Last month the City/Suburban Hoops Report released its player power rankings, a list of the top prospects in the state of Illinois regardless of class. This Player Power Rankings Part II edition adds several more names to the original list. And no, a Class of 2012 product still hasn't dented the list.

1. JABARI PARKER, 6-8, WF, Chicago (Simeon)
Year: Class of 2013
What's to like: A one-of-a-kind talent. No one playing in the state of Illinois today (well, except Derrick Rose) is wired like Jabari Parker. Parker's will to win, team-first attitude and desire to get better as a player separates him from everyone else. Plus, he's already shown the "I get better when it matters most" gene. And, oh, he's 6-8, skilled, extremely versatile and people are finally beginning to understand he's way more athletic and explosive than given credit for.
So far: Parker has accomplished what we expect great players to do. He has been a part of two state championships for the South Side power Wolverines. He's ranked among the top five players in his class nationally. And he will be a team U.S.A. basketball fixture going forward.
Needs to: Stay grounded and humble. This shouldn't be a problem as this is one of his real strengths. Parker has rare abilities for a player with his size at his age, but maybe even more rare, is how self-effacing and truly modest this kid is, which is a credit to the loved ones around him and a true plus in his favor in his development as a player.
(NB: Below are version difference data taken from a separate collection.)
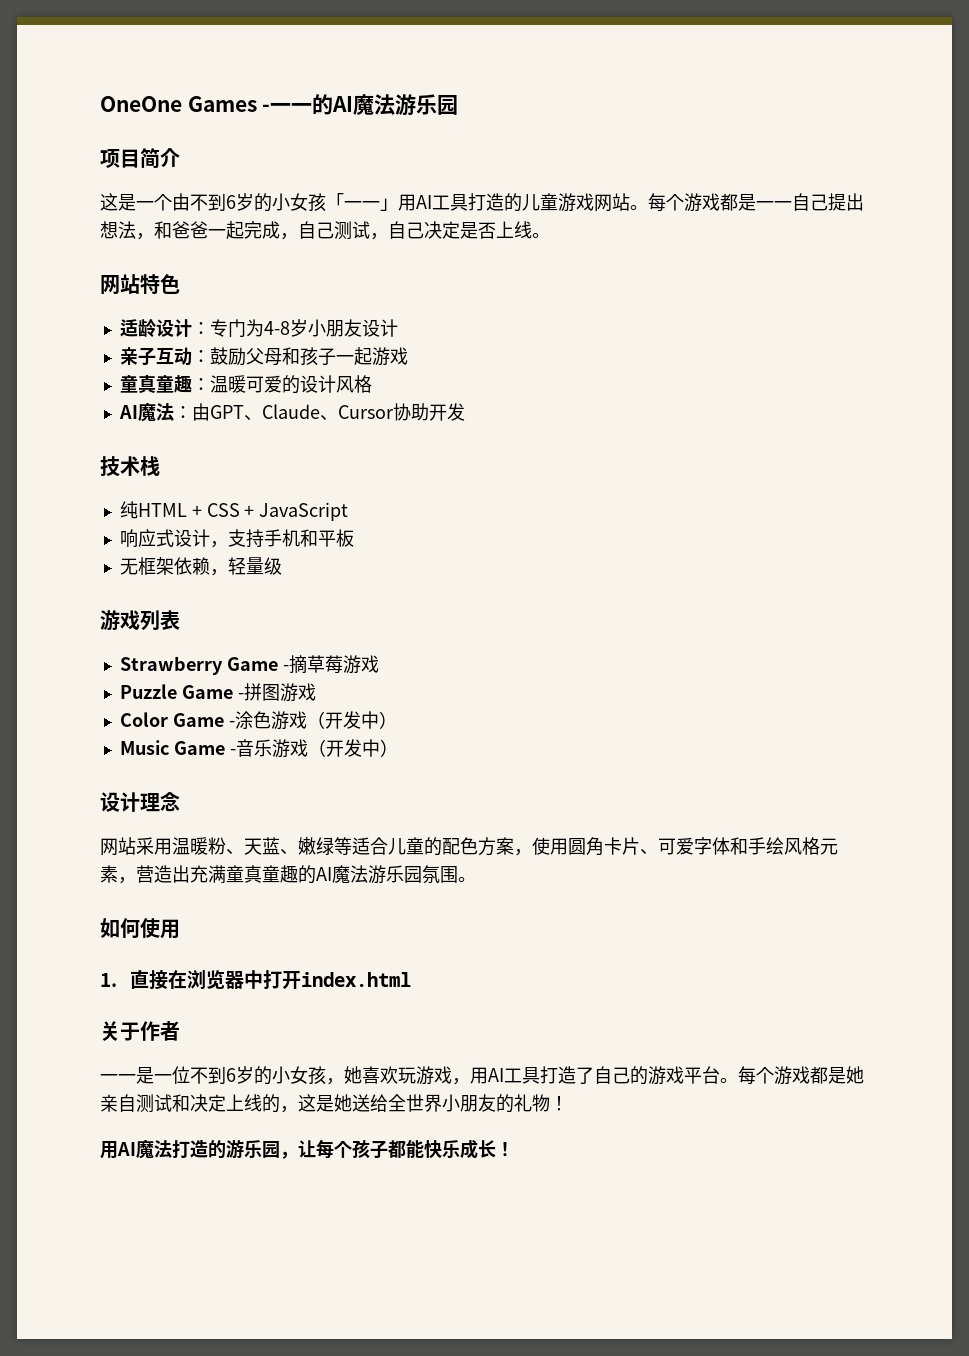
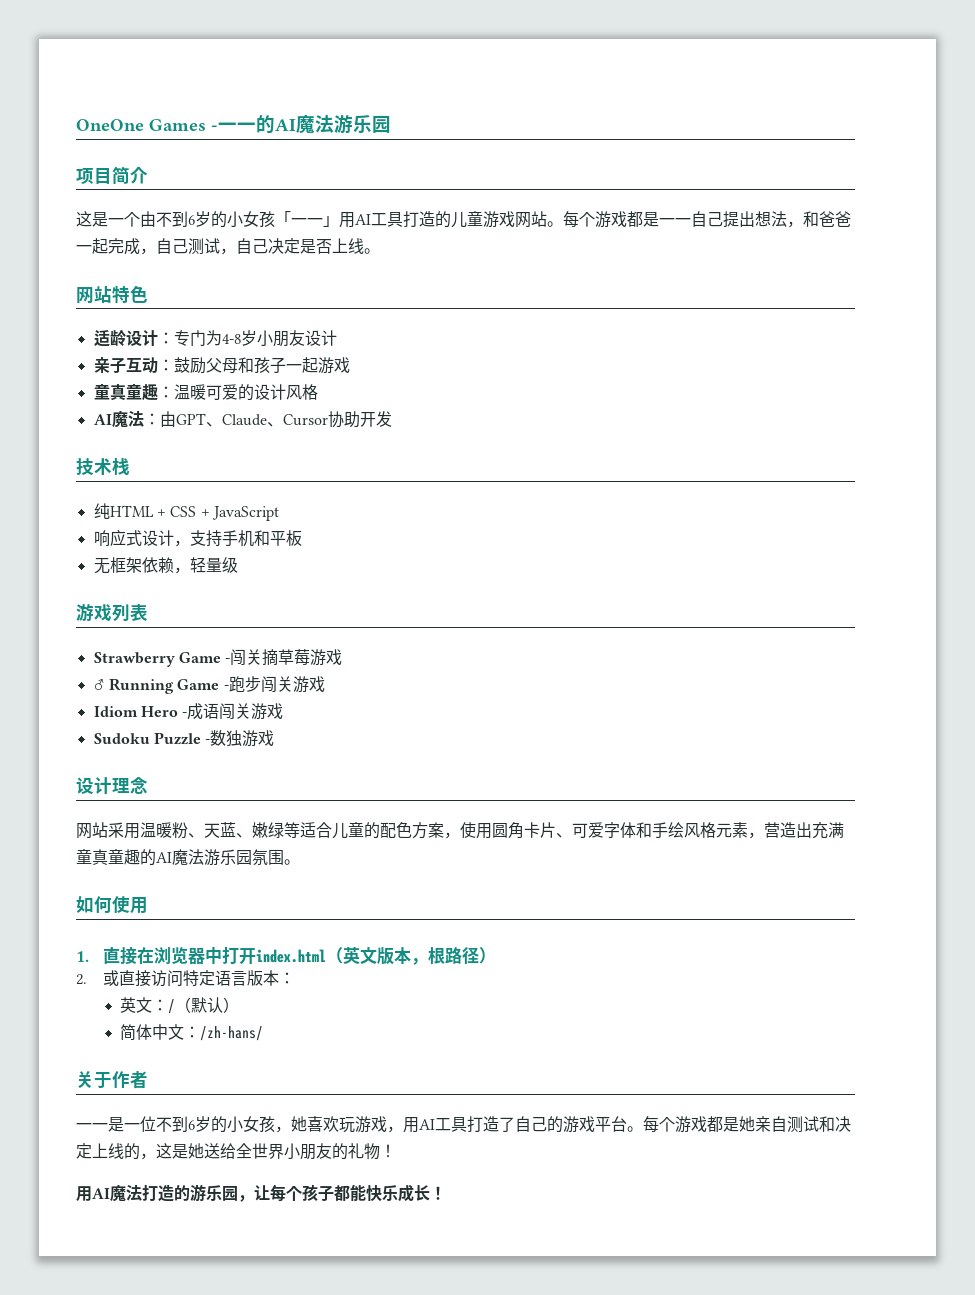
- Strawberry Game -摘草莓游戏
+ Strawberry Game -闯关摘草莓游戏
- Puzzle Game -拼图游戏
- Color Game -涂色游戏（开发中）
- Music Game -音乐游戏（开发中）
+ ♂ Running Game -跑步闯关游戏
+ Idiom Hero -成语闯关游戏
+ Sudoku Puzzle -数独游戏
- 1.直接在浏览器中打开index.html
+ 1.直接在浏览器中打开index.html（英文版本，根路径）
+ 2.或直接访问特定语言版本：
+ 英文：/（默认）
+ 简体中文：/zh-hans/

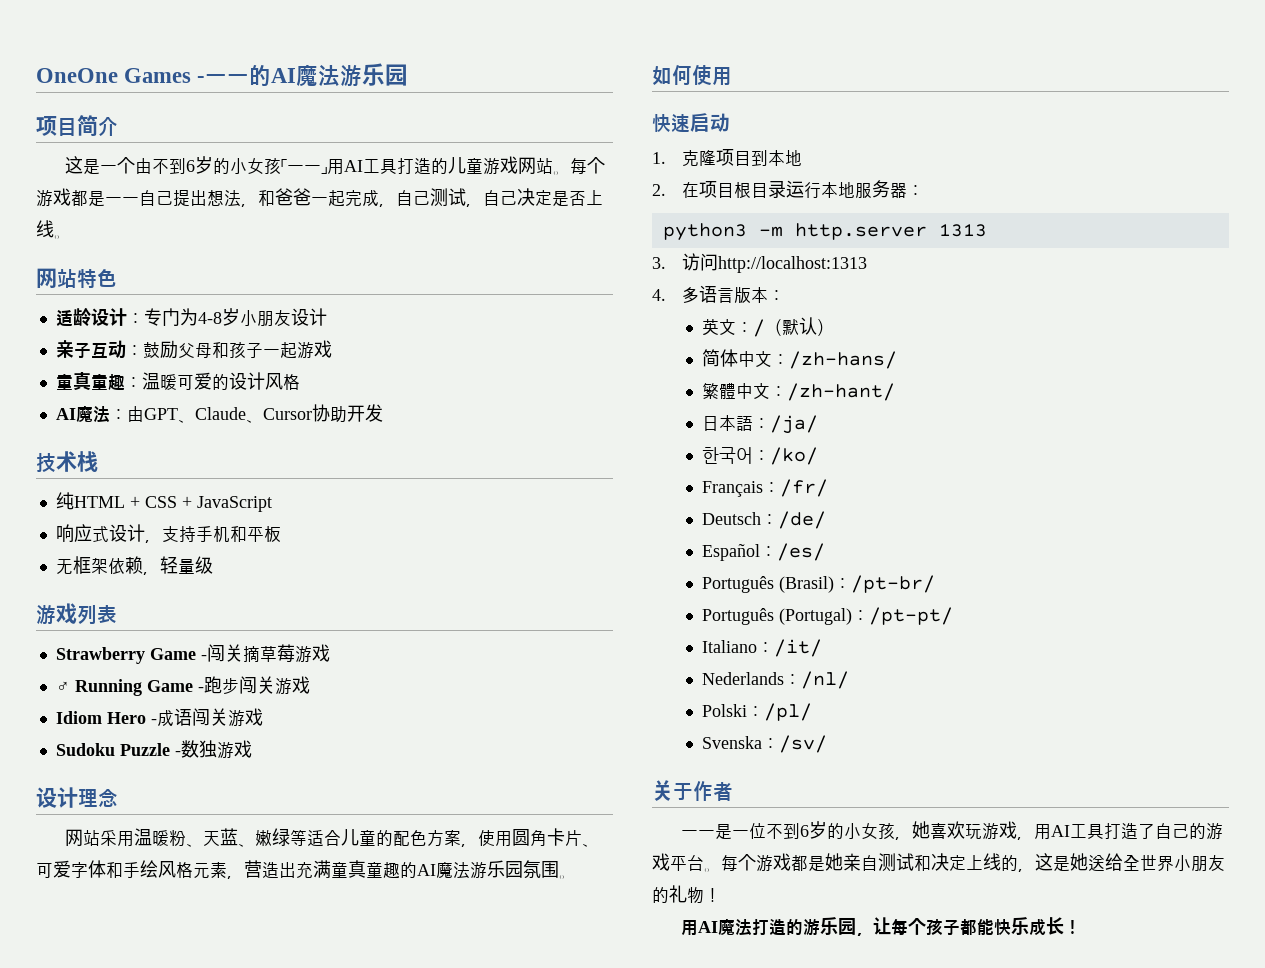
- 1.直接在浏览器中打开index.html（英文版本，根路径）
- 2.或直接访问特定语言版本：
+ 快速启动
+ 1.克隆项目到本地
+ 2.在项目根目录运行本地服务器：
+ python3 -m http.server 1313
+ 3.访问http://localhost:1313
+ 4.多语言版本：
+ 繁體中文：/zh-hant/
+ 日本語：/ja/
+ 한국어：/ko/
+ Français：/fr/
+ Deutsch：/de/
+ Español：/es/
+ Português (Brasil)：/pt-br/
+ Português (Portugal)：/pt-pt/
+ Italiano：/it/
+ Nederlands：/nl/
+ Polski：/pl/
+ Svenska：/sv/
2. Jahlil Okafor, 6-9, C, Chicago (Whitney Young)
Year: Class of 2014
What's to like: Oh, mercy! The quintessential big man doesn't come around very often, but Okafor is the type of player we haven't seen around here in a long time -- an imposing physical presence who will overwhelm high school players in time. He's huge, light on his feet, has an emerging back-to-the-basket game, soft touch around the rim and very great hands. And when you consider his age and the time he still has to develop, the future is a very similar to Parker's: unlimited.
So far: He's only played one varsity season for a loaded Whitney Young program, but he proved his worth in the small role he played as a freshman. Like Parker, Okafor is one of the top players nationally in his class and will be one of the most coveted prospects in the country over the next three years.
Needs to: With great size and good agility, Okafor is not an overwhelming athlete. We're not talking Dwight Howard here; think Brook Lopez. Going forward, he must continue to add to his game. While he will be a dominating figure on the block with his size and feel, if Okafor develops a consistent 12-15 foot jumper? ... It's over.

3. Cliff Alexander, 6-8, C, Chicago (Curie)
Year: Class of 2014
What's to like: He's huge. A true big man with legit size, girth and he moves well for his size. With an ability to finish around the basket with authority on dunks and block and alter shots defensively, Alexander is a coveted big man prospect. The state has produced very few true big men in recent years, but Alexander has a chance to be one of the best that have come through the state. Big Cliff has a chance to be a real force in the paint and a big-time prospect.
So far: A slow start for Alexander as a freshman on varsity, even missing time in December. But Alexander certainly had his moments late in the year, including a 23-point, 8 dunk performance in a Public League playoff win over Marshall. He also had 12 points, 8 rebounds and 4 blocks in a regional win over Richards and 9 points, 13 rebounds in the season-ending loss to Lyons.
Needs to: The big Condor will need to continue to define and shape his body and endurance. When that happens, Alexander will offer game-changing plays on a consistent basis. The development of big men typically takes time, but Alexander is already ahead of the curve.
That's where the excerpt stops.